Note that this suggestion does not intend to imply a separation from the JVM in any way; applications targeting the JVM would still be free to use whatever parts they like


SPP November Meeting Minutes
#2

well it would make more sense to have a module like structure á la java 9.
something you need to explictly enable to get it.
like my program requires scala.time.
without it I would not pull the module in, so that I’m still tied to java as-is. so that the current scala-library will be scala.base.


#3

Modularisation of the platform is not at odds with this suggestion. In fact, as the platform is modularised it makes even less sense to have dependencies on the Java libraries: If pulling in a scala.io module would add a transitive dependency on artifacts in java.io—which is today’s status quo—those transitive dependencies would also have to be covered by separate façades for other platforms, making successful cross compilation less predictable.

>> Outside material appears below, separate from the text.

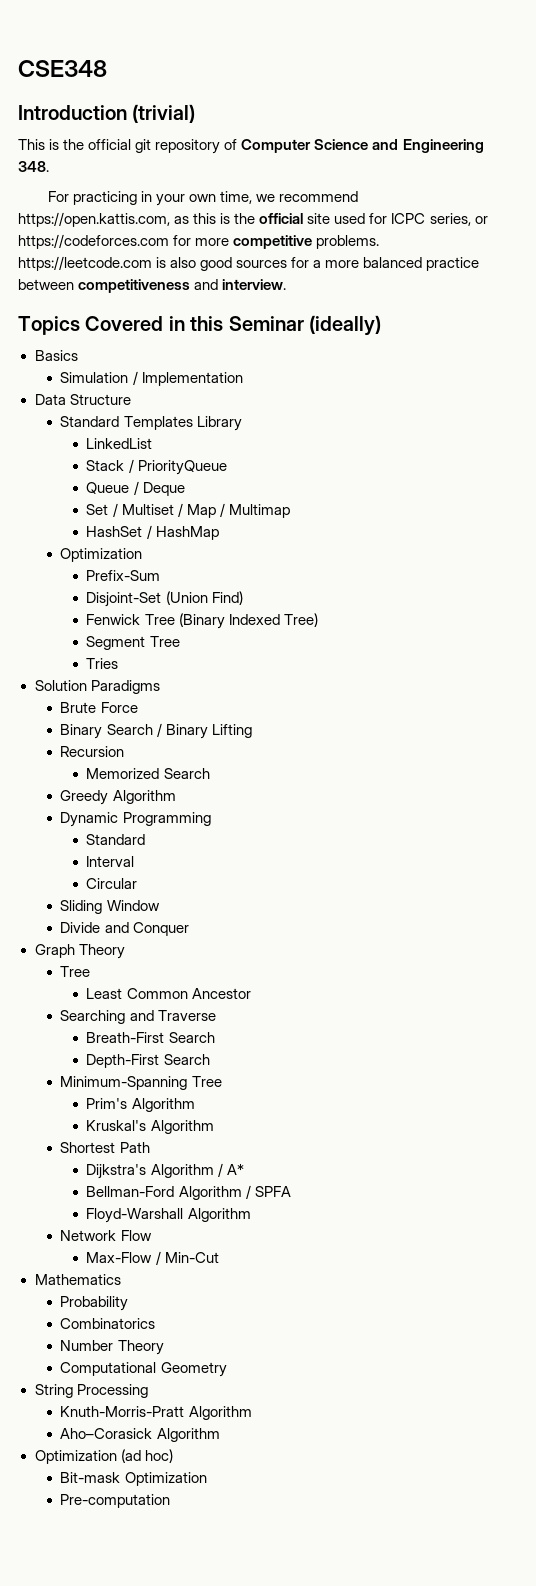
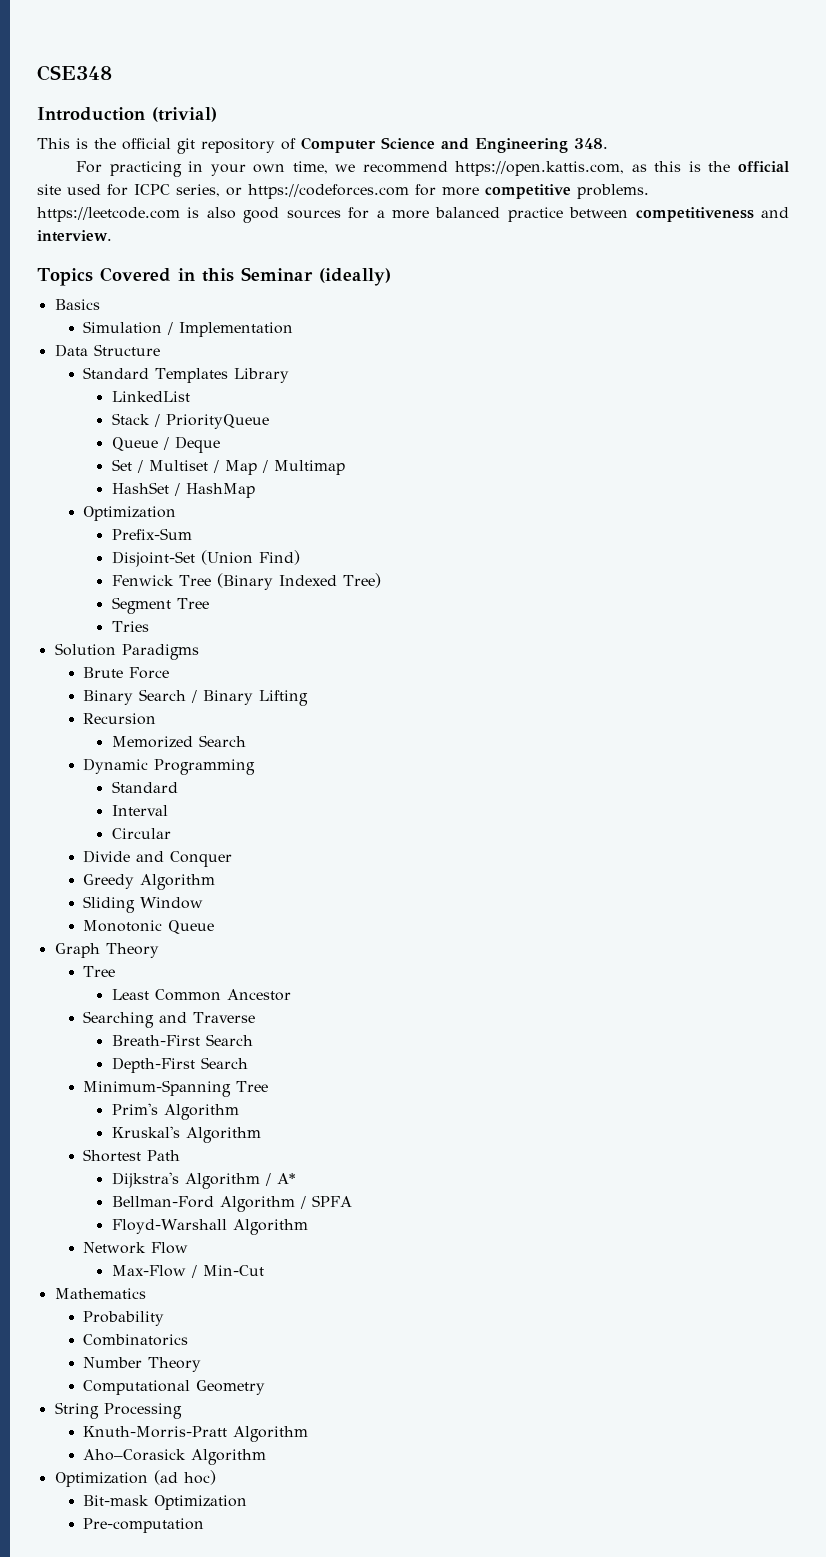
[60,790,176,805] // Greedy Algorithm -> (246, 741) none
(138, 883) none -> [83,850,233,867] [83,874,216,890] // Divide and Conquer // Greedy Algorithm
[60,922,189,936] Divide and Conquer -> [83,920,215,934] Monotonic Queue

SPP Meeting 27th November 2017, 5 PM CEST
SPP Meeting 5th February 2018, 5 PM CEST
#4

Thanks for the proposal!
I will however say that I’m against this proposal because of it’s oversimplified view on the problem and lack of specific actionable and specific this-is-what-that-would-gain-at-that-and-that-cost points.

Providing a single namespace that covers 99 % of common use-cases allows the Scala platform to evolve at its own pace.

As someone participating in a standardisation ( reactivestreams.io ) process over the last years, I can tell you even agreeing on an API that has a total of 7 methods, and a specific goal, by definition, took years to reach agreement and mind-share. The “99% use-cases” phrasing makes me very nervous as it shows that while the proposal has a lot of good intentions, it does not seem to be backed by investigation in what realizing such effort would take – by which I mean, it’s a huge undertaking, with questionable benefits, and some things would end up leaking though anyway.

Coming back to the problem statement though:

This makes it unclear to user and library author alike whether or not a compiler backend (JVM / JS / Native) implements the desired JDK artifact.

This might be true, however the way this information would have to be relayed to users would in any case have to be on a projects website or repository, that “we work on … runtime”. Which isn’t very different from now.

I also don’t believe that libraries should be encouraged to claim “we run on X” without ever testing against that runtime. Yes, building a project for multiple runtimes does carry a cost for maintainers of testing against those runtimes, and I don’t think it should be encouraged to “yeah you don’t have to test because you use the … namespace!”.

As a thought experiment, we can also challenge my above statement that the “safe namespace” does not provide real safety – since runtimes differ. In such thought experiment, we can say that we only use “the safe namespace”, and are therefore proven to work on “all” runtimes… This sounds fine, but… then we need a way to guarantee that some project did not accidentally use the “not safe namespace”, and how would we do that? Either we need to implement a strong encapsulation (basically reinvent JDK’s modules, and enforce them in Scala). Such module system exists, and support for it should/will happen in Scala in any case, but that’s JDK-specific, since the runtime enforces it as well. The alternative is that library authors need to watch out and document things (so we gained nothing again, as it’s back to documenting things).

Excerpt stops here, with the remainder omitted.